AKS with Calico Network Policies
Using Calico Network Policy with Azure Kubernetes Server
Network policies in Kubernetes are essentially firewalls for pods. By default, pods are accessible from anywhere with no protections. If you like to to use network policies, you’ll need to install a network plugin that supports this feature. This article will demonstrate how to use this feature with Calico network plugin on AKS.
Default Kubenet network plugin
The default network plugin for AKS as well as many other Kubernetes implementations is kubenet:
a very basic, simple network plugin, on Linux only. It does not, of itself, implement more advanced features like cross-node networking or network policy (ref)
Though the kubenet network plugin is limited, it affords some security as pods are on an overlay network behind a NAT. Thus, the pod cannot be reached from outside the cluster, unless the operator (you) configure a service resource (NodePort
or LoadBalancer
) or an ingress resource.
About the Diagram: With kubenet, traffic that is headed toward pods running on the same worker node, then it will just go to the local bridge cbr0
to reach the target pod. If the destination is to a pod on another worker node, then traffic is sent outside of the node with IP forwarding, and using Azure UDR (user defined routes), will land on the correct worker node and then sent ownward to that node’s local bridge cbr0
.
Securing internal cluster traffic
Why do we need such a granular control of network packets between containers? (ref. colleague)
Defining network policy allows you to enable things like defense in depth when serving a multi-level application. Essentially, any reasons were you may want to restrict access to services traditional virtual machines would be the same you would restrict access to services running on containers.
Should a malicious or errant entity breach the top layer, such as a container providing a web service, network policies could restrict what further access or layers can be reached.
Here are some obvious scenarios where network policies could be used:
- restrict backend sensitive or critical services running in pods such as databases, secrets vaults, administration, etc.
- restrict traffic between single tenants, so that pods with services containing customer tenants are not able to communicate with other customer tenants.
- restrict external traffic from outside the Kubernetes cluster, especially if the network plugin parks the pods on the same subnet as other virtual machines.
- restrict outbound traffic where services should not be talking to unknown services, especially on the public Internet.
Azure network plugin
Azure provides a more robust plugin called Azure CNI that will park the pods on the same subnet as virtual machines. This is useful for other virtual machines to reach the Kubernetes pods without going through a Kubernetes service.

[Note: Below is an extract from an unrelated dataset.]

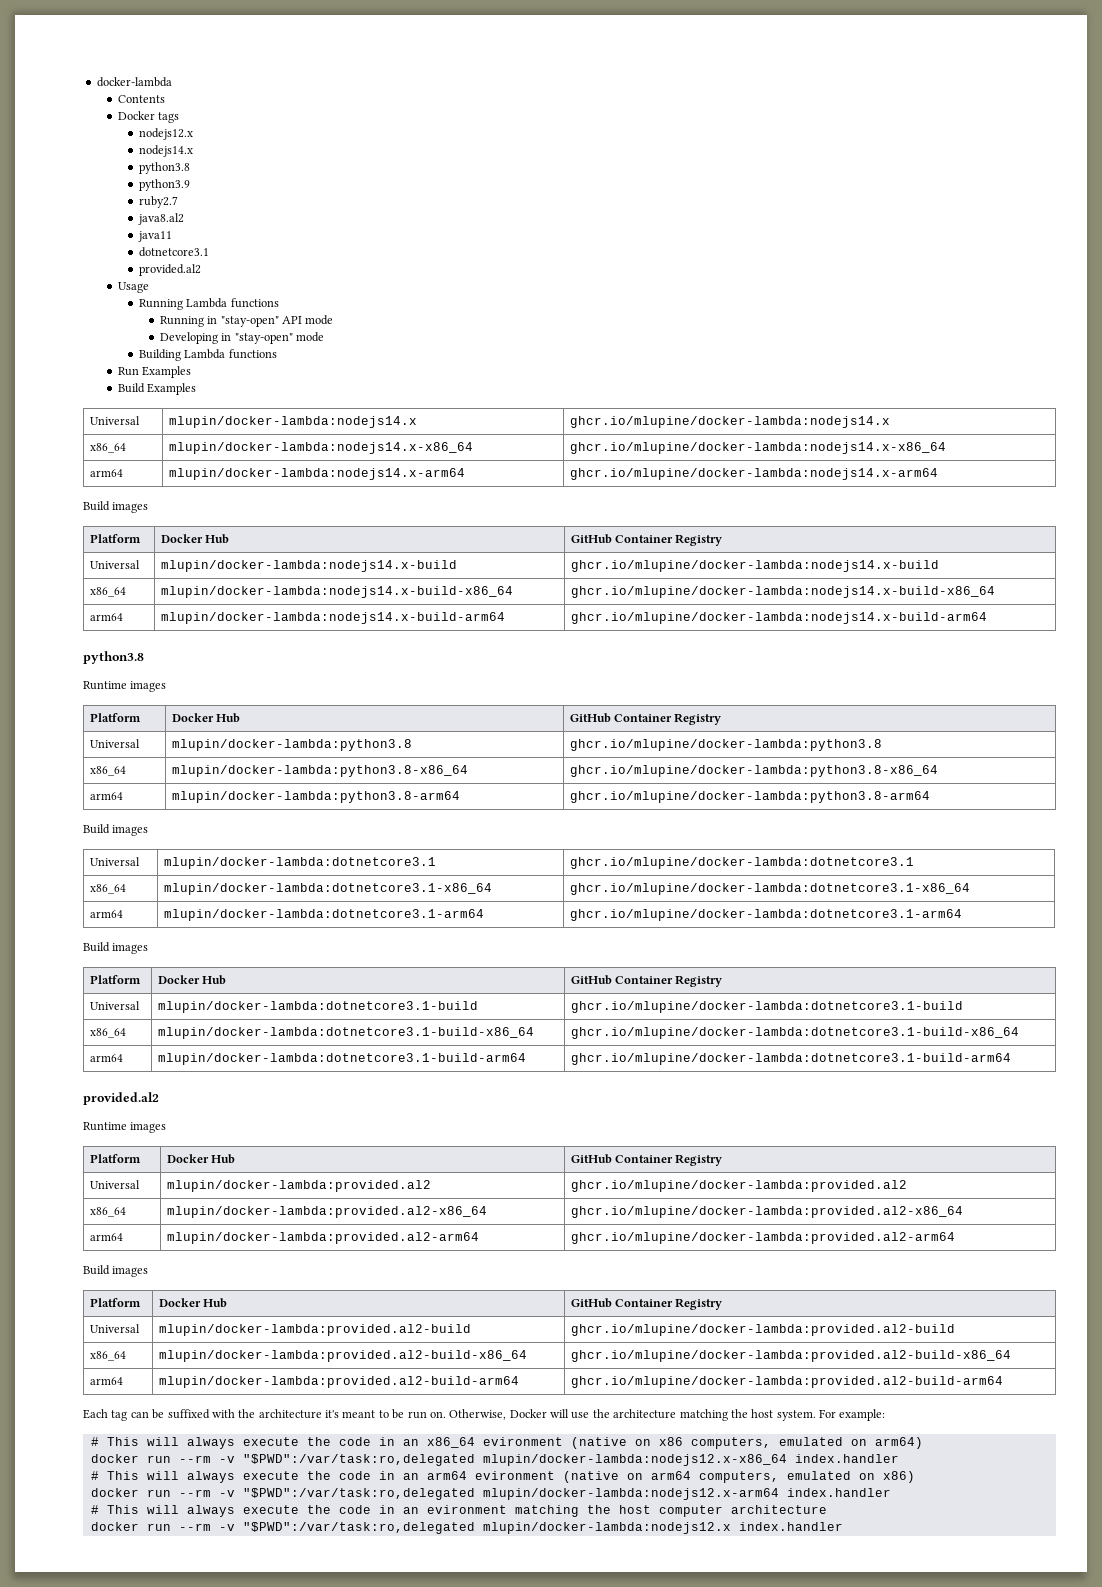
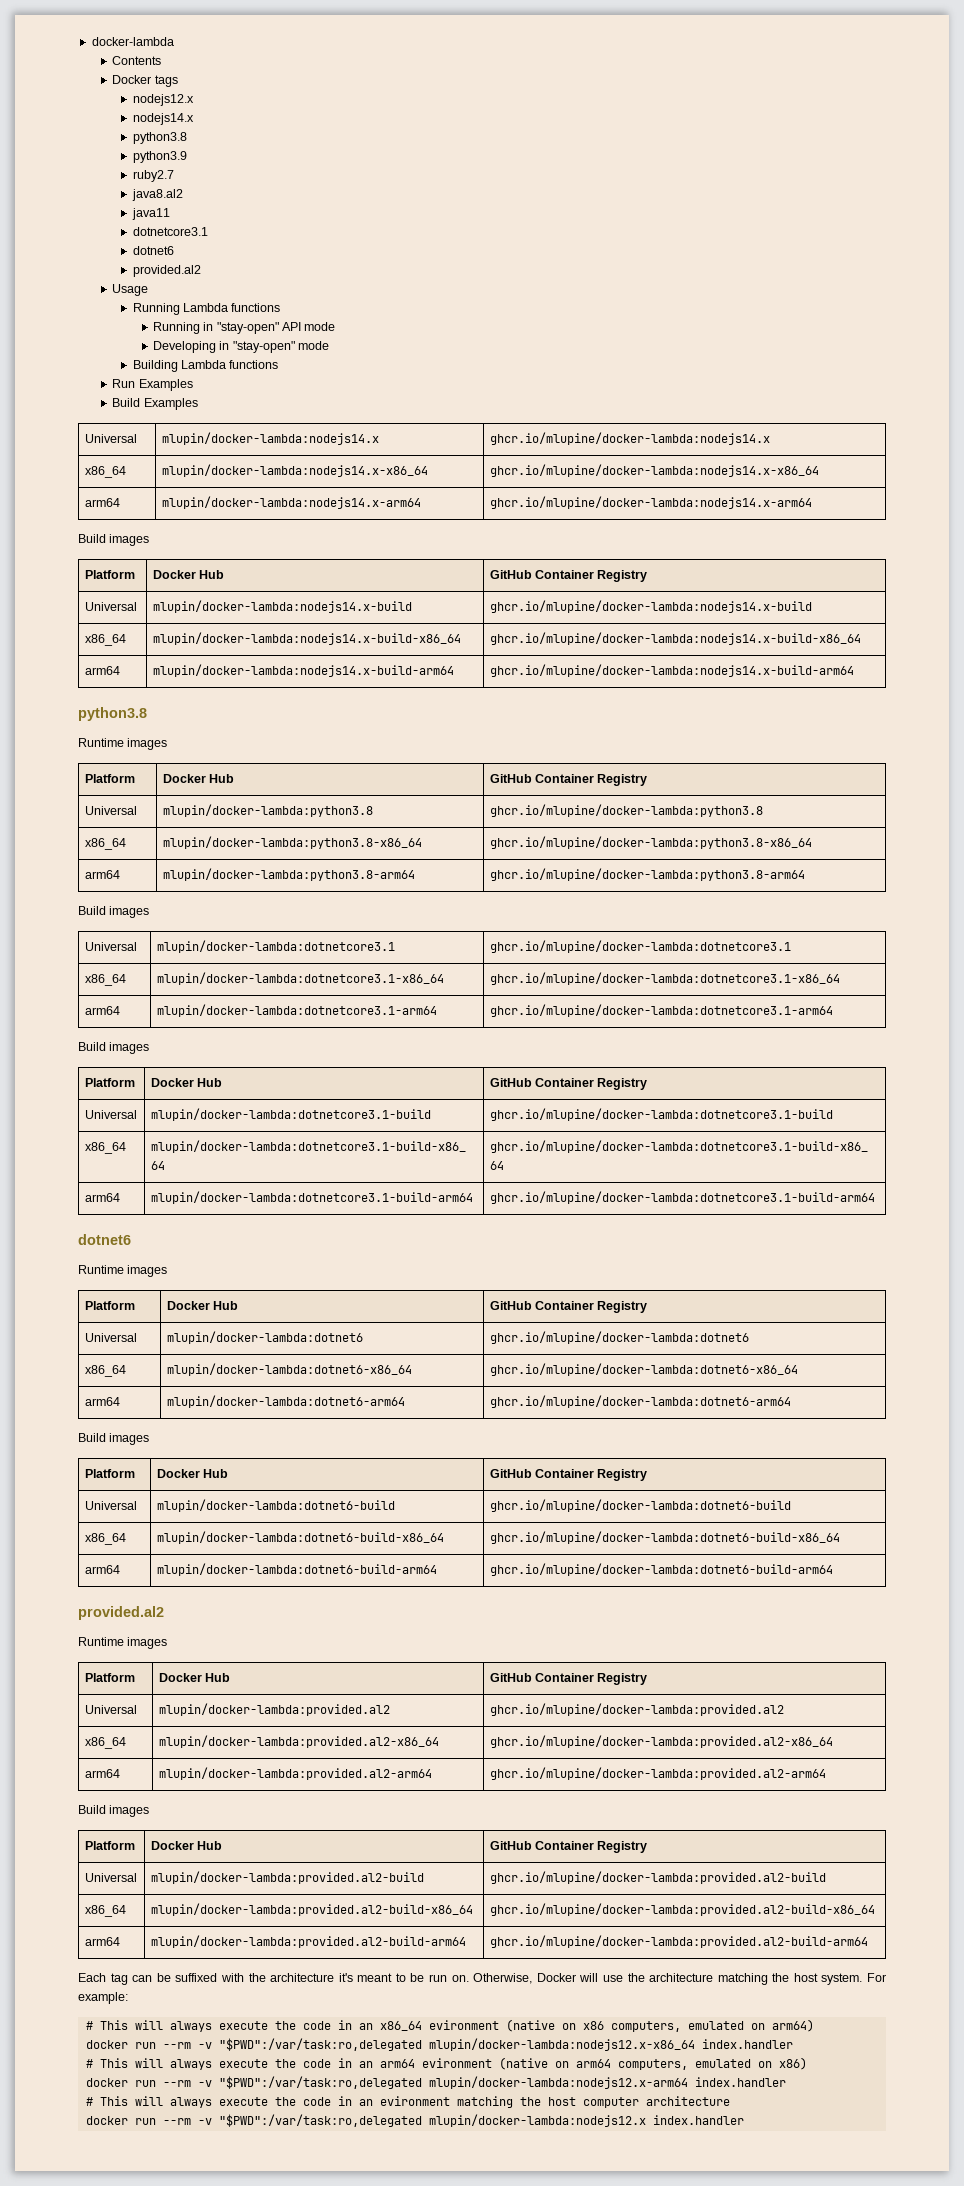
(209, 252) none -> [132,246,174,255] // dotnet6
(1011, 1059) none -> [78,1234,131,1245] [78,1265,168,1277] [84,1301,135,1310] [166,1301,238,1310] [489,1301,648,1313] [84,1333,137,1342] [166,1331,363,1344] [489,1331,749,1344] [84,1365,126,1377] [166,1363,412,1376] [489,1363,798,1376] [84,1397,120,1406] [166,1395,405,1408] [489,1395,791,1408] [78,1433,150,1445] [84,1469,135,1478] [156,1469,228,1478] [489,1469,648,1481] [84,1501,137,1510] [156,1499,395,1512] [489,1499,791,1512] [84,1533,126,1545] [156,1531,444,1544] [489,1531,840,1544] [84,1565,120,1574] [156,1563,437,1576] [489,1563,833,1576] // dotnet6 // Runtime images // Platform | Docker Hub | GitHub Container Registry // Universal | mlupin/docker-lambda:dotnet6 | ghcr.io/mlupine/docker-lambda:dotnet6 // x86_64 | mlupin/docker-lambda:dotnet6-x86_64 | ghcr.io/mlupine/docker-lambda:dotnet6-x86_64 // arm64 | mlupin/docker-lambda:dotnet6-arm64 | ghcr.io/mlupine/docker-lambda:dotnet6-arm64 // Build images // Platform | Docker Hub | GitHub Container Registry // Universal | mlupin/docker-lambda:dotnet6-build | ghcr.io/mlupine/docker-lambda:dotnet6-build // x86_64 | mlupin/docker-lambda:dotnet6-build-x86_64 | ghcr.io/mlupine/docker-lambda:dotnet6-build-x86_64 // arm64 | mlupin/docker-lambda:dotnet6-build-arm64 | ghcr.io/mlupine/docker-lambda:dotnet6-build-arm64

The obvious danger here is that all pods are now exposed to external traffic outside of the Kubernetes cluster, so network policies definitely become vital in this scenario.
NOTE: The Azure CNI network plugin comes with a limited subset of network policy features and depends on underlying Azure network infrastructure. With Calico, you can enjoy the full set of network policy features without dependency on Azure network infrastructure.
Overview of Tutorial
This article covers how to use network policies in a real world scenario with a sensitive and critical service: a highly performant distributed graph database called Dgraph.
The article will run through these tests or steps:
- Deploy distributed graph database Dgraph and Python client pod(s) in separate namespaces
- Deploy a network policy that block off all traffic except from pods within the same namespace or from pods in a namespace with the required labels
- Add required labels on the namespace containing the client pod to allow access to database services (Dgraph)
Articles in Series
This series shows how to both secure and load balance gRPC and HTTP traffic.
- AKS with Azure Container Registry
- AKS with Calico network policies (this article)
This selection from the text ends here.